Hilary Hahn spielt Higdon und Tschaikowsky

Von Elisabeth Elling ▪ Hilary Hahn: Higdon and Tschaikowsky (Deutsche Grammophon). Ihre Abneigung gegen Virtuosengeschwurbel und Wohlfühlsäuseln ist nicht zu überhören. Hilary Hahn musiziert klar, streng und zupackend. Die Amerikanerin hat ein zeitgenössisches Werk (ein ihr gewidmetes Konzert von Jennifer Higon) und einen Dauerbrenner (Tschaikowskis Violinkonzert) eingespielt. Beides durchwirkt sie mit einer Intensität, die technische Komplikationen in Selbstverständlichkeiten auflöst.
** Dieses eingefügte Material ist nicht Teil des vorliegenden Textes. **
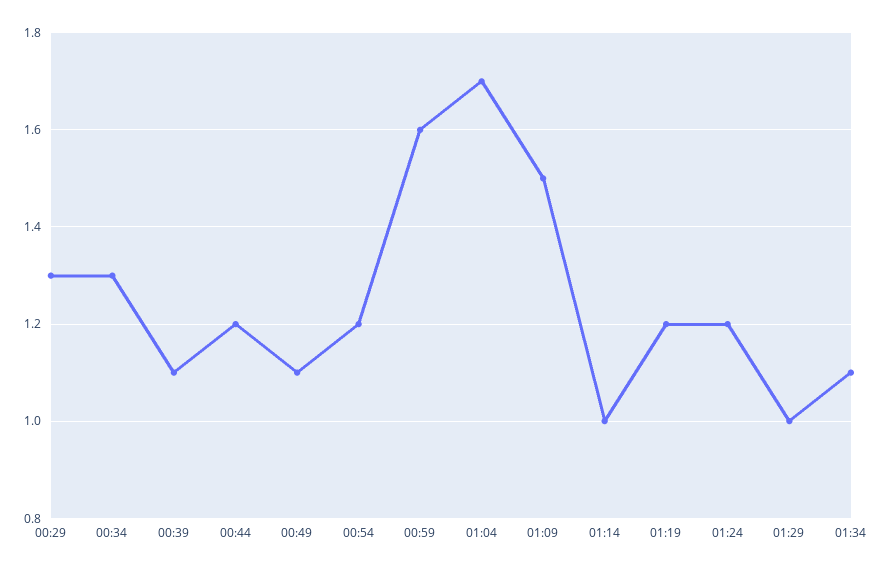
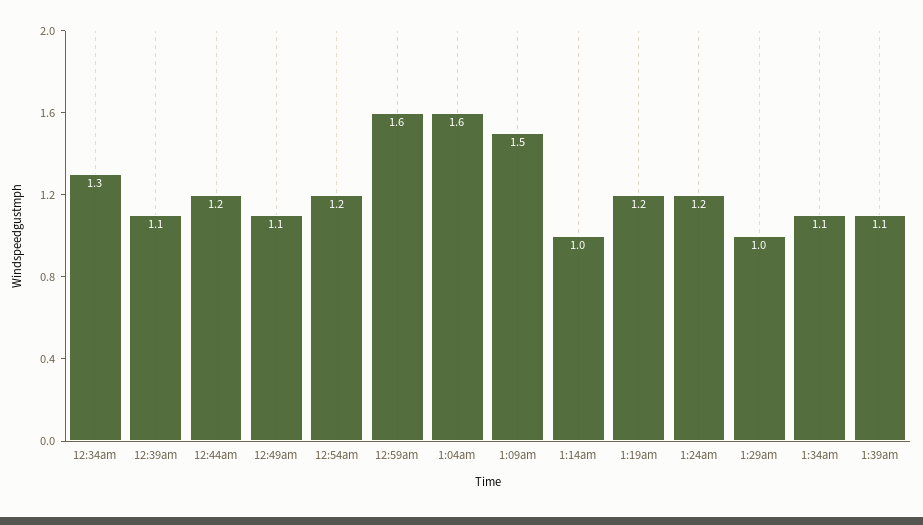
00:29: 1.3 -> none
01:04: 1.7 -> 1.6
1:39am: none -> 1.1

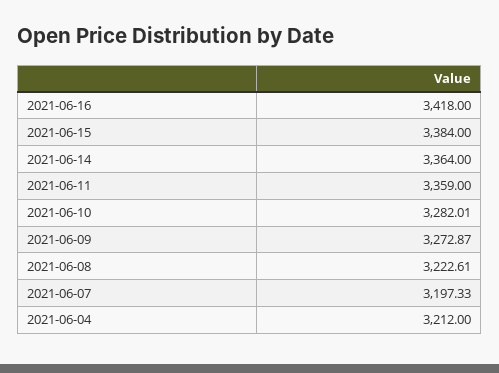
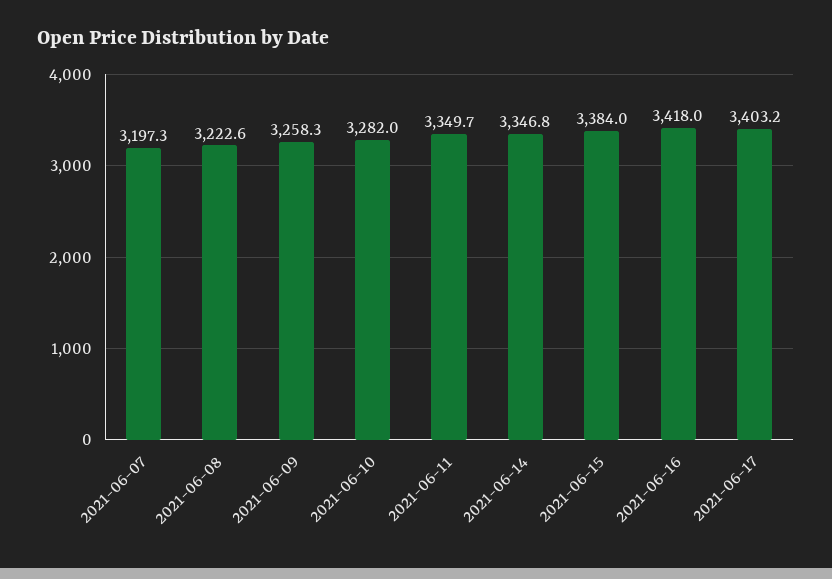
2021-06-14: 3364 -> 3346.8
2021-06-11: 3359 -> 3349.7
2021-06-09: 3272.87 -> 3258.3
2021-06-04: 3212 -> none
2021-06-17: none -> 3403.2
Den Tschaikowski betankt sie mit steter Energie, vermeidet trotzdem kolossale Behauptungen. Higdons Konzert bietet mit eigentümlichen Rhythmen und ungewöhnlichen Instrumentierungen auch dem enorm beweglichen Royal Liverpool Philharmonic Orchestra unter Vasily Petrenko eine Bühne. Hahns Stimmenreichtum, vom ruppichen Strich bis zum ätherischen Flageolett, verblüfft. Dieses Staunen wird sich die 31-Jährige durchaus gefallen lassen. Am Wunderkind-Klischee hat sie sich dagegen lange abgearbeitet.